# [GOAL OF THE EXERCISE]
In the data below, the answer is the run of lines from the line containing "Push Button Latching" through the line containing "total: 809.04 -> 1196.46", both included; print it exactly and nothing else.

(Revision comparison data)
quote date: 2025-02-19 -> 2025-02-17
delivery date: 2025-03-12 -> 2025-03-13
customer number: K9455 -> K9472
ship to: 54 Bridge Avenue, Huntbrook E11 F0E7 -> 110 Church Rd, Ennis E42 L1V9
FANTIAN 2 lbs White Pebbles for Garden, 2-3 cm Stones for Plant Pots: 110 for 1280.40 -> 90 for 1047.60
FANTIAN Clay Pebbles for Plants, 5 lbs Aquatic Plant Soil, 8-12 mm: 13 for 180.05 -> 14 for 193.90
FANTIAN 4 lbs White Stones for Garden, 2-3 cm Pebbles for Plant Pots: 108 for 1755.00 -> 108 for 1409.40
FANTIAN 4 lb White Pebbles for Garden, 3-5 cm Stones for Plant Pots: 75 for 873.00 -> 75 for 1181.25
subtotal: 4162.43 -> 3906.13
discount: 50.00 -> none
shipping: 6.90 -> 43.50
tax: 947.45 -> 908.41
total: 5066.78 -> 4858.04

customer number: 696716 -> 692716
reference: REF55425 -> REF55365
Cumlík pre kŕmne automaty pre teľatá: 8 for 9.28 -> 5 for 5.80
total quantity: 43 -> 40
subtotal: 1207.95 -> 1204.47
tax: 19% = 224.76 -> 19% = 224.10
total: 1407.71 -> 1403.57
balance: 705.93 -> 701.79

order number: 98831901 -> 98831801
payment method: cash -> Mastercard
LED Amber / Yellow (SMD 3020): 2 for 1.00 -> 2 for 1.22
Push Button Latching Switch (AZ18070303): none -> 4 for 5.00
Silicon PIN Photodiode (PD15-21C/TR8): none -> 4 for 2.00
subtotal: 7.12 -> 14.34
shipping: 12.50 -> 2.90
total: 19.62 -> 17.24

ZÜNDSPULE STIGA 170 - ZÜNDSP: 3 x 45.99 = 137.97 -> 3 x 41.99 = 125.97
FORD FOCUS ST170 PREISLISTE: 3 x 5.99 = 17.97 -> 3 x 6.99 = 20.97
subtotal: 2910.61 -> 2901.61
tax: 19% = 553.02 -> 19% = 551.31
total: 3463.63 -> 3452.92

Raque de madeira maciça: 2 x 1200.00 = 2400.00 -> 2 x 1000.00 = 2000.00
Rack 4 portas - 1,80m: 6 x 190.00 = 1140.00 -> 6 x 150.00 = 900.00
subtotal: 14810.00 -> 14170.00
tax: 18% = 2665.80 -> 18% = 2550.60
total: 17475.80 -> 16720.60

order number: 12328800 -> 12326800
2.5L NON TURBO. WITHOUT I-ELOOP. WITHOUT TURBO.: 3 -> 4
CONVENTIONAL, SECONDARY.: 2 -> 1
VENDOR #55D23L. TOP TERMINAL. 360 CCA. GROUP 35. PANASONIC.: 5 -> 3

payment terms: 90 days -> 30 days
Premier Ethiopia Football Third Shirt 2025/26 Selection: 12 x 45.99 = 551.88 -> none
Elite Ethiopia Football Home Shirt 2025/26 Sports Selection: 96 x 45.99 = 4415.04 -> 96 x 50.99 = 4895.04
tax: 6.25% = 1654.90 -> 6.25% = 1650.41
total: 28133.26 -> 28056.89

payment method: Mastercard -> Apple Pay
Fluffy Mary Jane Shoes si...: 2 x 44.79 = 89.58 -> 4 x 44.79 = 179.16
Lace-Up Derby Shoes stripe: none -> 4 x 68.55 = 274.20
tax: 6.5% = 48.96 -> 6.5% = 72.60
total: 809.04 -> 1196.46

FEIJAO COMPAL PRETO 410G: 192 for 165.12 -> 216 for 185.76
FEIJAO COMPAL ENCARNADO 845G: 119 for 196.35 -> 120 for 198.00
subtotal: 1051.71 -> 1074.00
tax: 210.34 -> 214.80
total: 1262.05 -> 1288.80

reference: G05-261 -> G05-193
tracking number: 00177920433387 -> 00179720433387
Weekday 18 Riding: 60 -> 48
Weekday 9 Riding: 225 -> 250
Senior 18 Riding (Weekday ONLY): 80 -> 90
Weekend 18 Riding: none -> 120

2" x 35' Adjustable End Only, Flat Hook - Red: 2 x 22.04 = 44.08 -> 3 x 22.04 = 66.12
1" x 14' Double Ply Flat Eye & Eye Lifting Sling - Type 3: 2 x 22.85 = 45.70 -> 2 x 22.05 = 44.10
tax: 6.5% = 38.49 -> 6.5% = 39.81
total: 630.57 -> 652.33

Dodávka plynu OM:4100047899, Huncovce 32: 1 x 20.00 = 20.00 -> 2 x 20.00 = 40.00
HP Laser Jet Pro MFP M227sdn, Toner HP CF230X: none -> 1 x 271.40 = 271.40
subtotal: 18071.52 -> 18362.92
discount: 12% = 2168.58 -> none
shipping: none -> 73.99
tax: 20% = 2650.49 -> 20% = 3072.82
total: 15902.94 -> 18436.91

# [ANSWER BOX]
Push Button Latching Switch (AZ18070303): none -> 4 for 5.00
Silicon PIN Photodiode (PD15-21C/TR8): none -> 4 for 2.00
subtotal: 7.12 -> 14.34
shipping: 12.50 -> 2.90
total: 19.62 -> 17.24

ZÜNDSPULE STIGA 170 - ZÜNDSP: 3 x 45.99 = 137.97 -> 3 x 41.99 = 125.97
FORD FOCUS ST170 PREISLISTE: 3 x 5.99 = 17.97 -> 3 x 6.99 = 20.97
subtotal: 2910.61 -> 2901.61
tax: 19% = 553.02 -> 19% = 551.31
total: 3463.63 -> 3452.92

Raque de madeira maciça: 2 x 1200.00 = 2400.00 -> 2 x 1000.00 = 2000.00
Rack 4 portas - 1,80m: 6 x 190.00 = 1140.00 -> 6 x 150.00 = 900.00
subtotal: 14810.00 -> 14170.00
tax: 18% = 2665.80 -> 18% = 2550.60
total: 17475.80 -> 16720.60

order number: 12328800 -> 12326800
2.5L NON TURBO. WITHOUT I-ELOOP. WITHOUT TURBO.: 3 -> 4
CONVENTIONAL, SECONDARY.: 2 -> 1
VENDOR #55D23L. TOP TERMINAL. 360 CCA. GROUP 35. PANASONIC.: 5 -> 3

payment terms: 90 days -> 30 days
Premier Ethiopia Football Third Shirt 2025/26 Selection: 12 x 45.99 = 551.88 -> none
Elite Ethiopia Football Home Shirt 2025/26 Sports Selection: 96 x 45.99 = 4415.04 -> 96 x 50.99 = 4895.04
tax: 6.25% = 1654.90 -> 6.25% = 1650.41
total: 28133.26 -> 28056.89

payment method: Mastercard -> Apple Pay
Fluffy Mary Jane Shoes si...: 2 x 44.79 = 89.58 -> 4 x 44.79 = 179.16
Lace-Up Derby Shoes stripe: none -> 4 x 68.55 = 274.20
tax: 6.5% = 48.96 -> 6.5% = 72.60
total: 809.04 -> 1196.46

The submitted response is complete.